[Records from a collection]
········
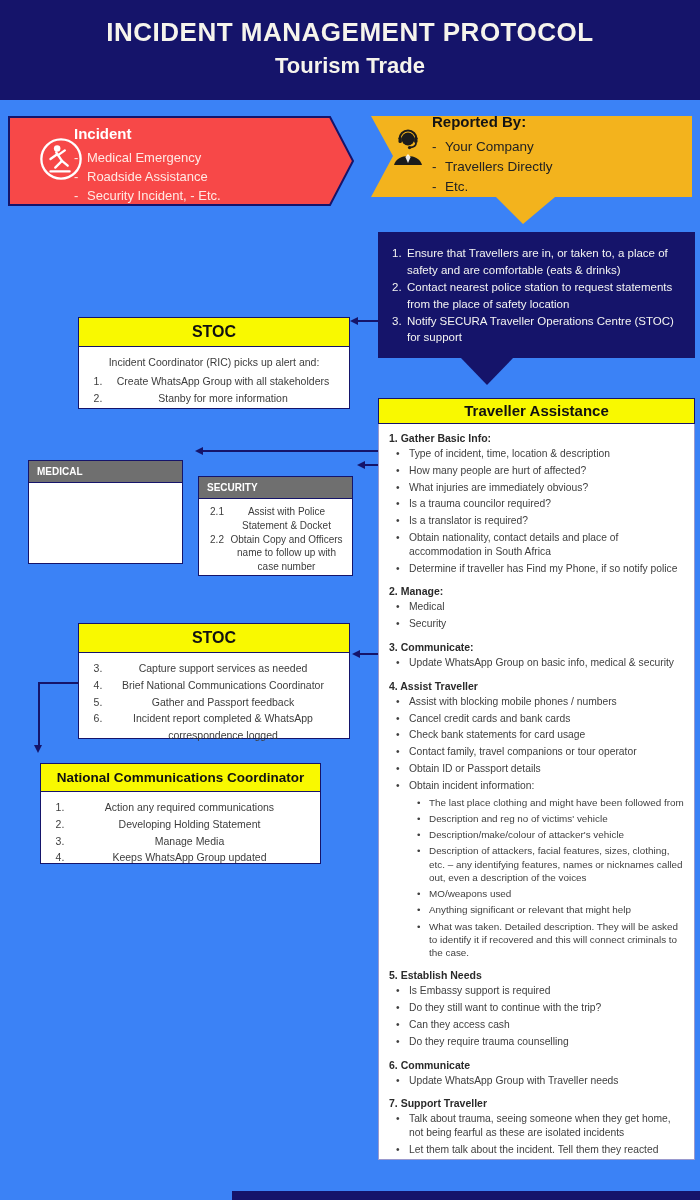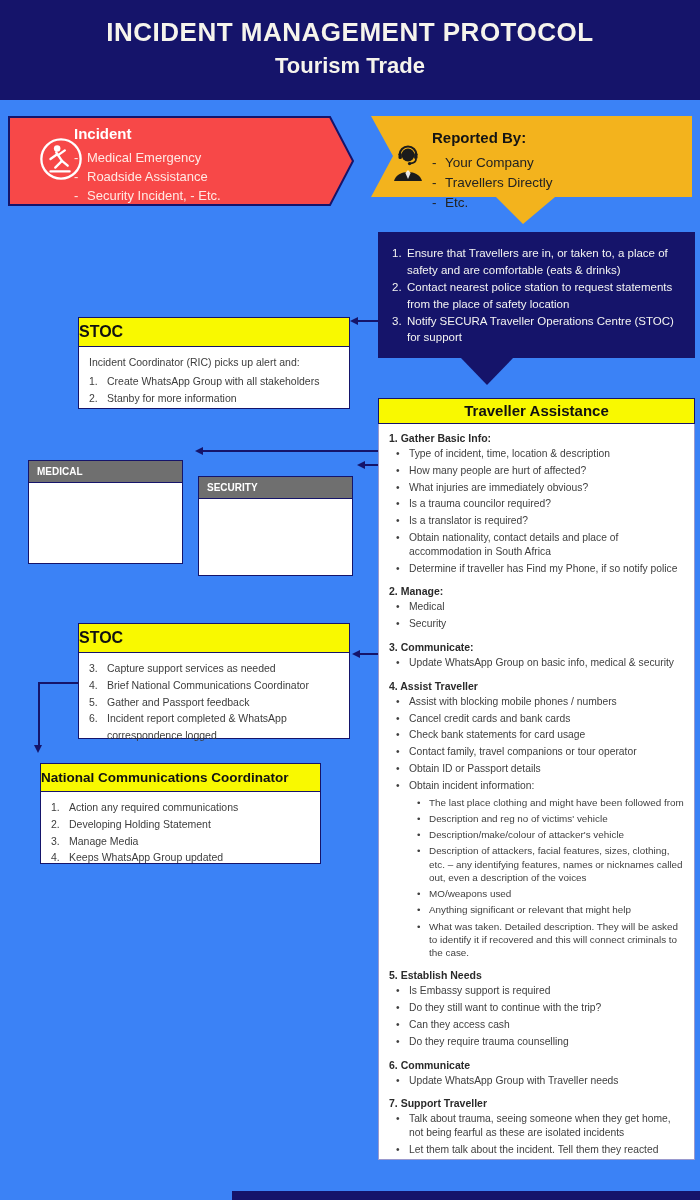--- a/index.html
+++ b/index.html
@@ -25,7 +25,7 @@
   .icon-slip{position:absolute;left:30px;top:20px;}
 
   
-  .yel-content{left:362px;top:116px;width:334px;height:114px;color:#1c1c1c;}
+  .yel-content{left:362px;top:100px;width:334px;height:114px;color:#1c1c1c;}
   .yel-title{position:absolute;left:70px;top:13px;font-size:15px;font-weight:bold;color:#141414;}
   .yel-list{position:absolute;left:70px;top:37px;font-size:13.5px;line-height:1.47;color:#222;}
   .yel-list .mk{width:13px;}

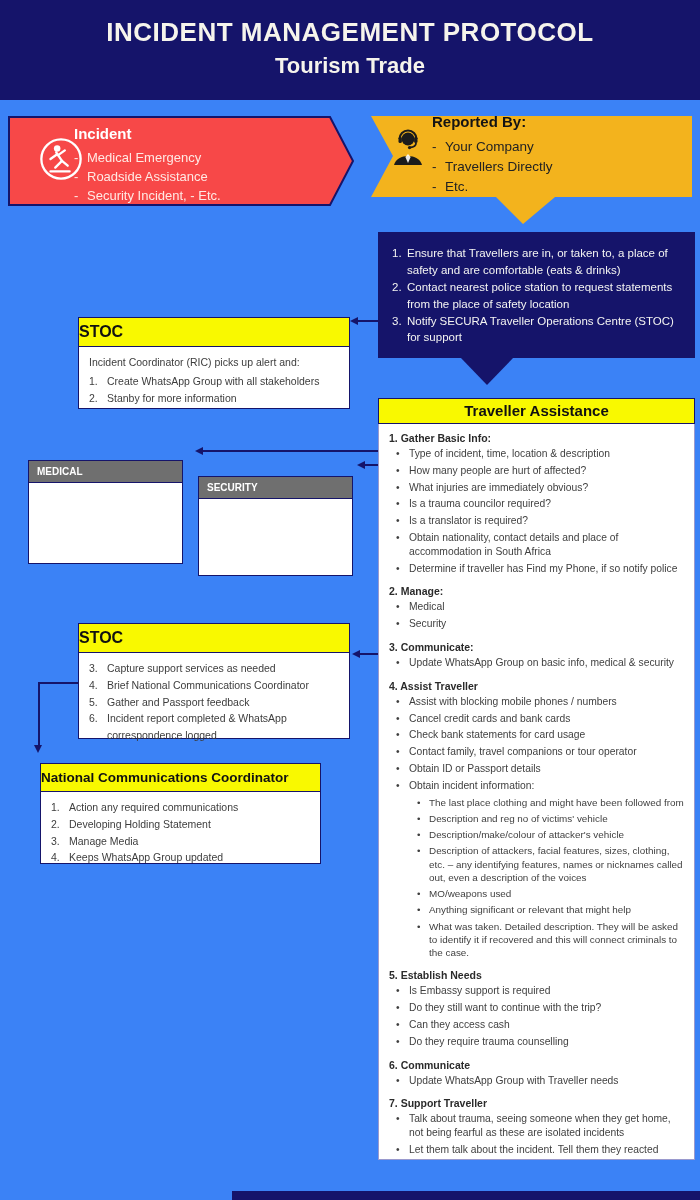--- a/index.html
+++ b/index.html
@@ -39,7 +39,7 @@
 
   
   .ybox{background:#fff;border:1.5px solid #15146a;box-sizing:border-box;}
-  .ybox .yhead{background:#f9f900;border-bottom:1.5px solid #15146a;font-weight:bold;color:#111;}
+  .ybox .yhead{background:#f9f900;border-bottom:1.5px solid #15146a;text-align:center;font-weight:bold;color:#111;}
   .stoc1{left:78px;top:317px;width:272px;height:92px;}
   .stoc1 .yhead{height:28px;line-height:28px;font-size:16px;}
   .stoc2{left:78px;top:623px;width:272px;height:116px;}

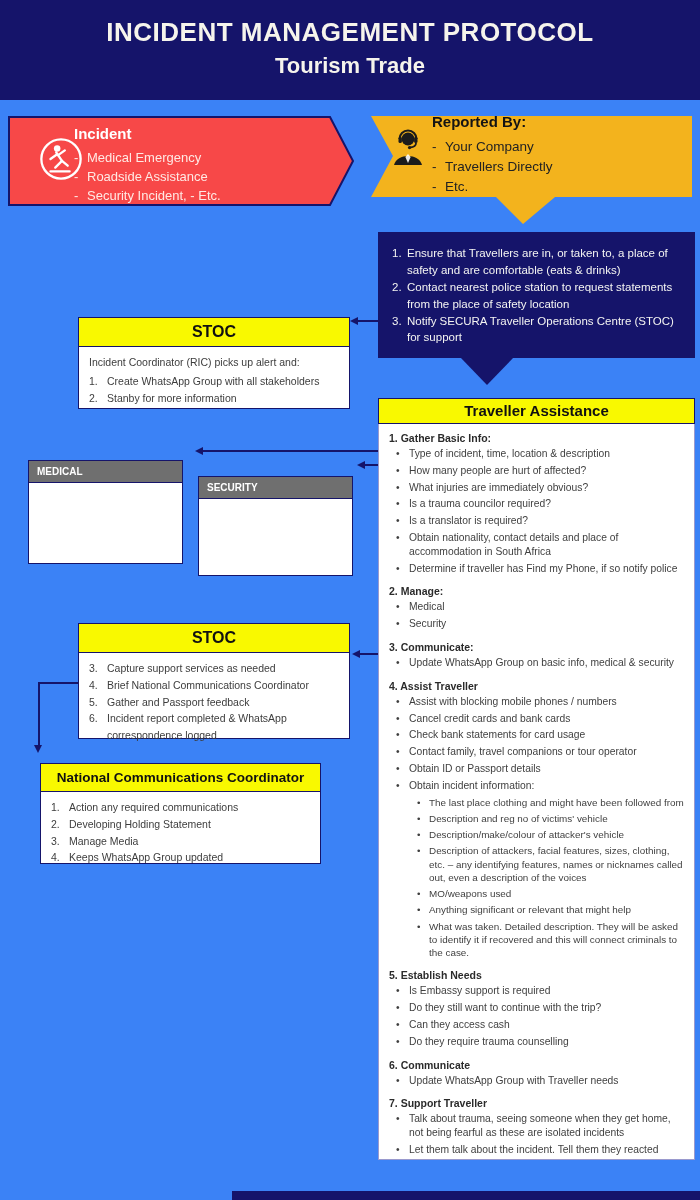--- a/index.html
+++ b/index.html
@@ -46,7 +46,7 @@
   .stoc2 .yhead{height:28px;line-height:28px;font-size:16px;}
   .ncc{left:40px;top:763px;width:281px;height:101px;}
   .ncc .yhead{height:27px;line-height:27px;font-size:13.5px;}
-  .box-body{padding:7px 10px;font-size:10.5px;color:#3d3d3d;line-height:1.6;}
+  .box-body{padding:7px 10px;font-size:10.5px;color:#3d3d3d;line-height:1.6;text-align:center;}
   .box-body .mk{width:18px;}
   .intro-line{margin-bottom:2px;}
 

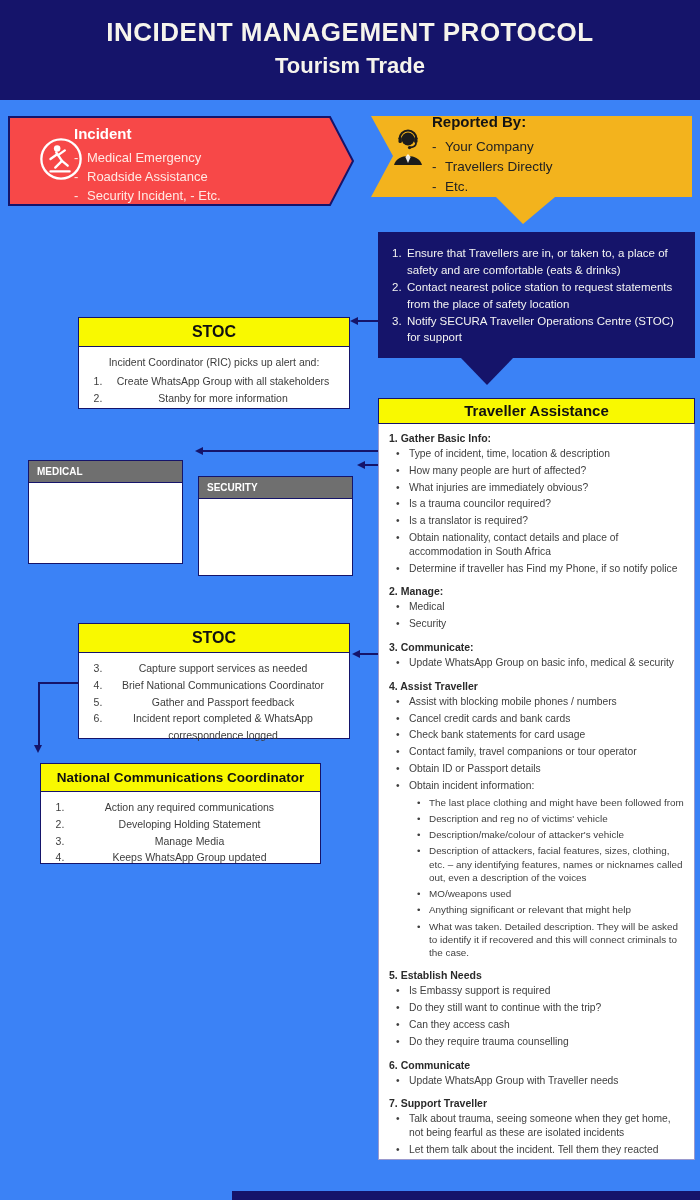--- a/index.html
+++ b/index.html
@@ -192,6 +192,16 @@
 
   <div class="abs gbox security">
     <div class="ghead">SECURITY</div>
+    <div class="box-body">
+        <div class="row">
+          <span class="mk">2.1</span>
+          <span class="tx">Assist with Police Statement &amp; Docket</span>
+        </div>
+        <div class="row">
+          <span class="mk">2.2</span>
+          <span class="tx">Obtain Copy and Officers name to follow up with case number</span>
+        </div>
+      </div>
   </div>
 
   <div class="abs ta">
········
### [YOUR GOAL]
Write only the number of lines above in which the word "bold" is found.

### [RESPONSE BELOW]
3